# Problem
Restate the entries below exactly. Images are not part of the copy.

Collected data
****************

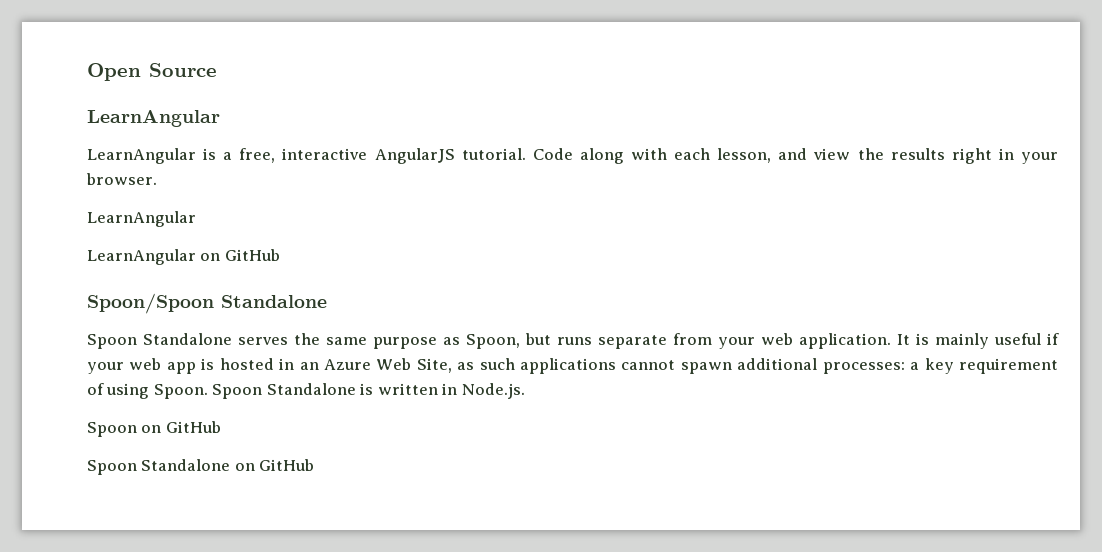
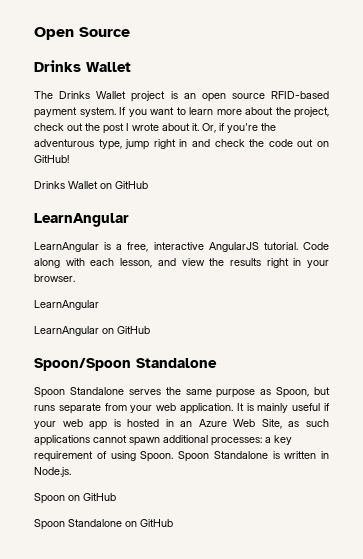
(217, 70) none -> [34,60,131,72] [34,91,329,102] [34,107,329,118] [34,123,276,134] [34,139,329,150] [34,155,69,163] [34,181,148,189] // Drinks Wallet // The Drinks Wallet project is an open source RFID-based payment system. If you want to learn more about the project, check out the post I wrote about it. Or, if you're the adventurous type, jump right in and check the code out on GitHub! // Drinks Wallet on GitHub

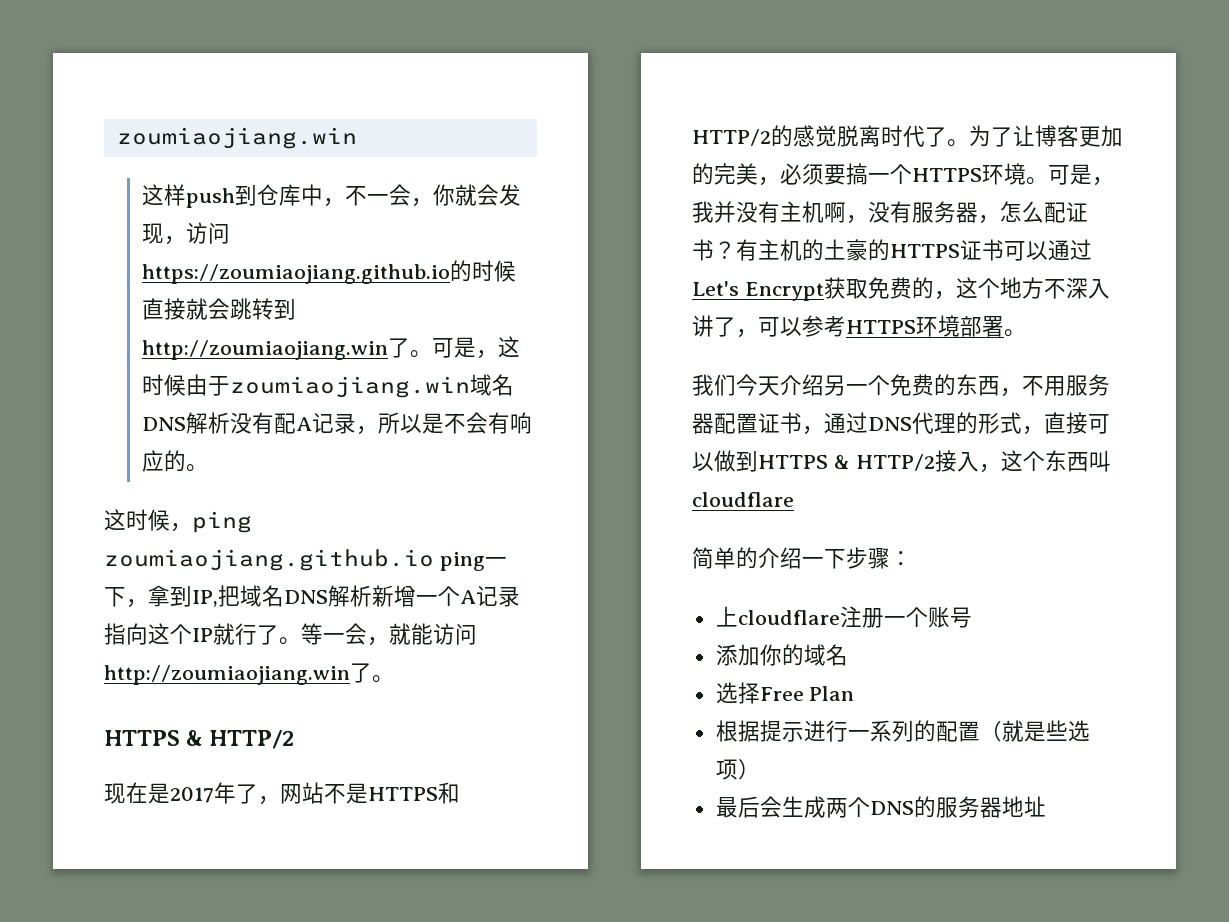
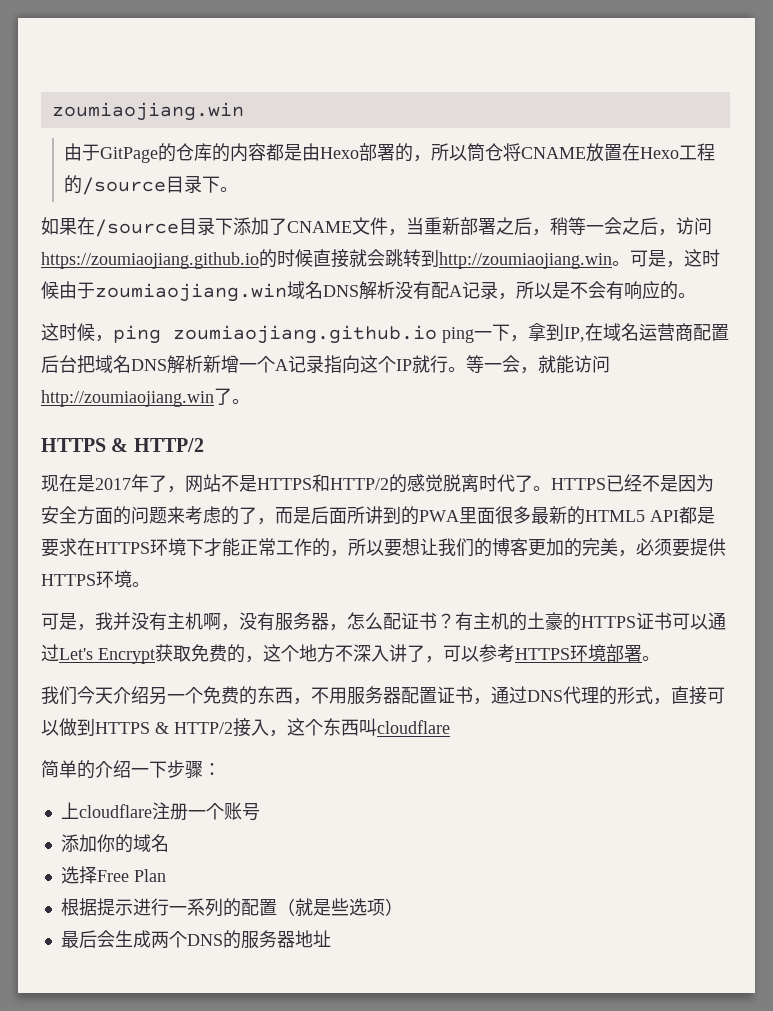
[142,184,522,208] [142,223,165,244] 这样push到仓库中，不一会，你就会发现 -> [64,143,716,163] [64,175,239,195] [41,217,658,237] 由于GitPage的仓库的内容都是由Hexo部署的，所以筒仓将CNAME放置在Hexo工程的/source目录下。 // 如果在/source目录下添加了CNAME文件，当重新部署之后，稍等一会之后
[388,338,411,358] 了 -> (612, 260) none
(218, 598) none -> [585,323,729,341] [41,355,77,373] 在域名运营商配置后台
[257,625,279,645] 了 -> (448, 364) none
[969,125,1035,147] 为了让 -> [551,474,714,492] [41,506,715,525] [41,538,492,557] HTTPS已经不是因为安全方面的问题来考虑的了，而是后面所讲到的PWA里面很多最新的HTML5 API都是要求在HTTPS环境下才能正常工作的，所以要想让我们的
[846,163,912,185] 搞一个 -> [690,538,726,556] 提供
(1048, 181) none -> (150, 584) //

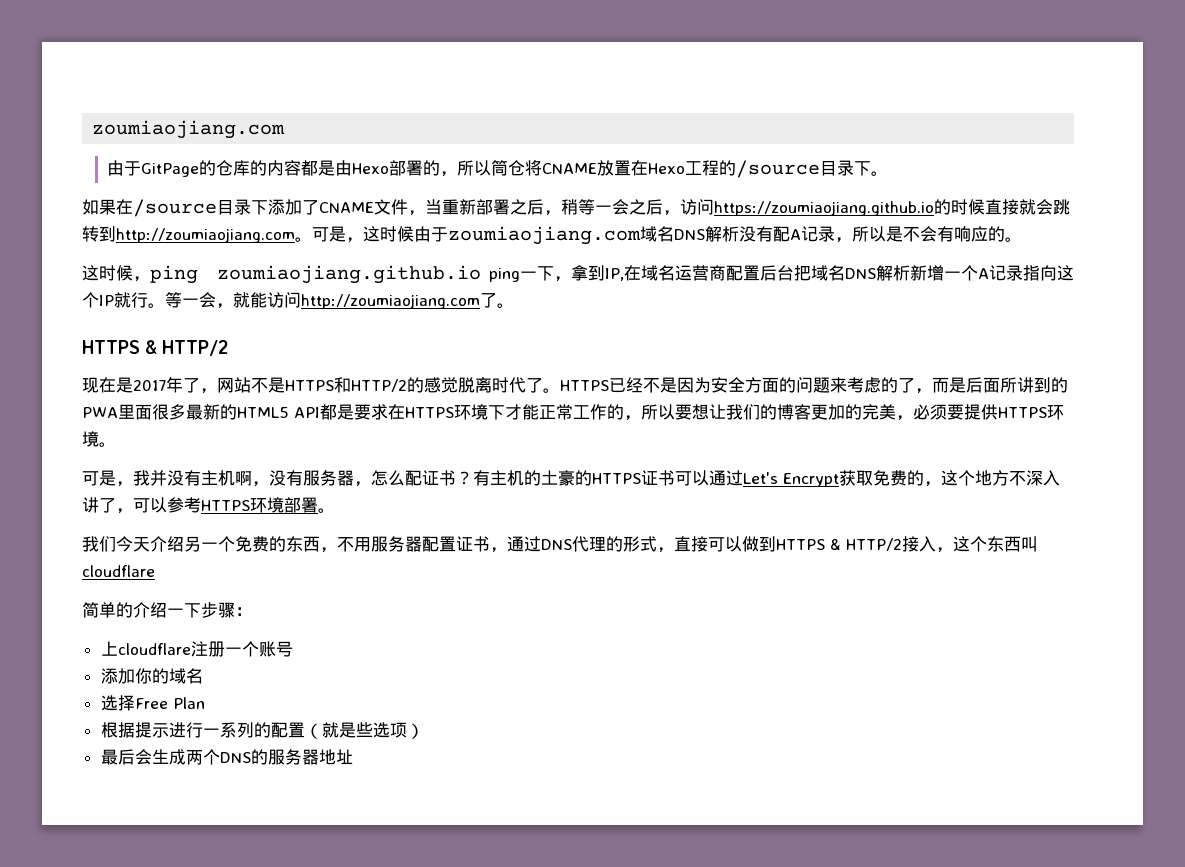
[51,102,244,121] zoumiaojiang.win -> [92,120,286,139] zoumiaojiang.com
[439,252,612,269] http://zoumiaojiang.win -> [116,228,295,243] http://zoumiaojiang.com
[95,283,287,302] zoumiaojiang.win -> [447,226,641,245] zoumiaojiang.com
[41,390,214,407] http://zoumiaojiang.win -> [301,294,480,309] http://zoumiaojiang.com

****************

# Finished exercise
(217, 70) none -> [34,60,131,72] [34,91,329,102] [34,107,329,118] [34,123,276,134] [34,139,329,150] [34,155,69,163] [34,181,148,189] // Drinks Wallet // The Drinks Wallet project is an open source RFID-based payment system. If you want to learn more about the project, check out the post I wrote about it. Or, if you're the adventurous type, jump right in and check the code out on GitHub! // Drinks Wallet on GitHub

[142,184,522,208] [142,223,165,244] 这样push到仓库中，不一会，你就会发现 -> [64,143,716,163] [64,175,239,195] [41,217,658,237] 由于GitPage的仓库的内容都是由Hexo部署的，所以筒仓将CNAME放置在Hexo工程的/source目录下。 // 如果在/source目录下添加了CNAME文件，当重新部署之后，稍等一会之后
[388,338,411,358] 了 -> (612, 260) none
(218, 598) none -> [585,323,729,341] [41,355,77,373] 在域名运营商配置后台
[257,625,279,645] 了 -> (448, 364) none
[969,125,1035,147] 为了让 -> [551,474,714,492] [41,506,715,525] [41,538,492,557] HTTPS已经不是因为安全方面的问题来考虑的了，而是后面所讲到的PWA里面很多最新的HTML5 API都是要求在HTTPS环境下才能正常工作的，所以要想让我们的
[846,163,912,185] 搞一个 -> [690,538,726,556] 提供
(1048, 181) none -> (150, 584) //

[51,102,244,121] zoumiaojiang.win -> [92,120,286,139] zoumiaojiang.com
[439,252,612,269] http://zoumiaojiang.win -> [116,228,295,243] http://zoumiaojiang.com
[95,283,287,302] zoumiaojiang.win -> [447,226,641,245] zoumiaojiang.com
[41,390,214,407] http://zoumiaojiang.win -> [301,294,480,309] http://zoumiaojiang.com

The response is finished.